Fox's 'American Embassy' best of new midseason shows
Kansas Witchita Eagle
By Bob Curtright

The Olympics are finally over, and the new midseason tryout series are champing at the gate. There are about 15 series launching this month, not counting the return of such reality fluff as "Survivor Marquesas" and "The Amazing Race" plus UPN's new entry, "No Boundaries." To be sure, a few newcomers braved bucking the Olympics, notably CBS's classy but melodramatic Supreme Court drama, "First Monday," WB's "Candid Camera" wannabe, "The Jamie Kennedy Experiment," WB's spooky youth soap "Glory Days" and Fox's "That '80s Show," a semi-sequel to "That '70s Show." But the best is yet to come, from the previews I've seen.

My best bet this week is Fox's "The American Embassy," which premieres Monday. I've been following this hour-long "dramedy" since last summer when it was called "Emma Brody" and when it was bumped from the fall schedule, possibly because it involves a terrorist bomb in the first episode.The show centers on a 26-year-old American lawyer, the aforementioned Emma (Arija Bareikis, pronounced Ah-REE-ah Bah-RAY-kiss), who dumps her cheating fiancee, accepts a position as a vice consul in the American Embassy in London and runs away from home to sort out her feelings.

It's reminiscent of "Ally McBeal" in its first season, back when it was breezy, clever and poignant rather than just nutty.It's about a young woman at personal and professional crossroads. She's uncertain what to do but she's determined to do it -- all in the colorful, fascinating and sometimes scary foreign environment of London.The show is amusing, romantic, sweet, poignant and just oddball enough to perk up your attention in new ways.
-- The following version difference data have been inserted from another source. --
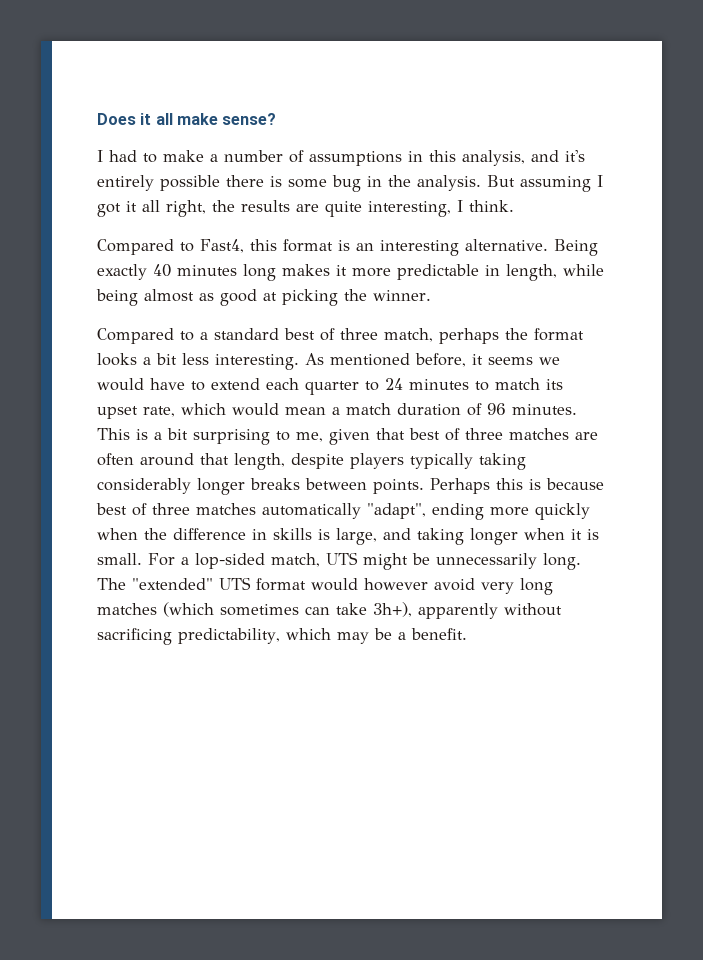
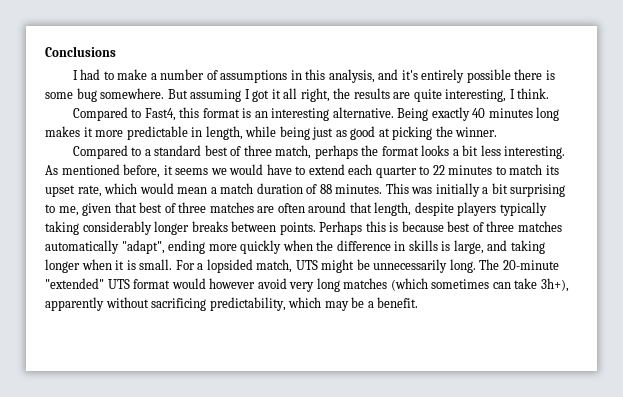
[97,113,277,125] Does it all make sense? -> [45,46,116,57] Conclusions
[367,175,481,191] in the analysis. -> [100,88,165,99] somewhere.
[144,289,194,302] almost -> [312,127,334,140] just
[385,378,403,390] 24 -> [432,165,445,175] 22
[487,403,506,415] 96 -> [319,184,332,194] 88
[136,429,148,440] is -> [411,183,480,197] was initially
[195,553,265,569] lop-sided -> [206,259,253,273] lopsided
(126, 584) none -> [502,260,559,270] 20-minute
On Emma's first day on the job, she must cope with a man staging a naked sit-down strike in the embassy lobby, a kidnapped 12-year-old girl, and fellow staffers who have a pool on how long she'll last.

Her boss keeps reminding her that she is expected to be "extraordinary." But on the home front she must also adjust to a roommate with a perpetual line of boyfriends, a witty drag queen neighbor and a titled gentleman who flirts with her but who has a proper fiancee in the shadows.Most of all, she must not fall for a handsome spy (David Cubitt) in the embassy who she can't get out of her mind.

While sophisticated and breezy with delightfully eccentric characters, the show has a serious underlying thread about the import of the work the embassy does -- particularly in these dangerous times.

Emma is the perfect antidote to the Ugly American.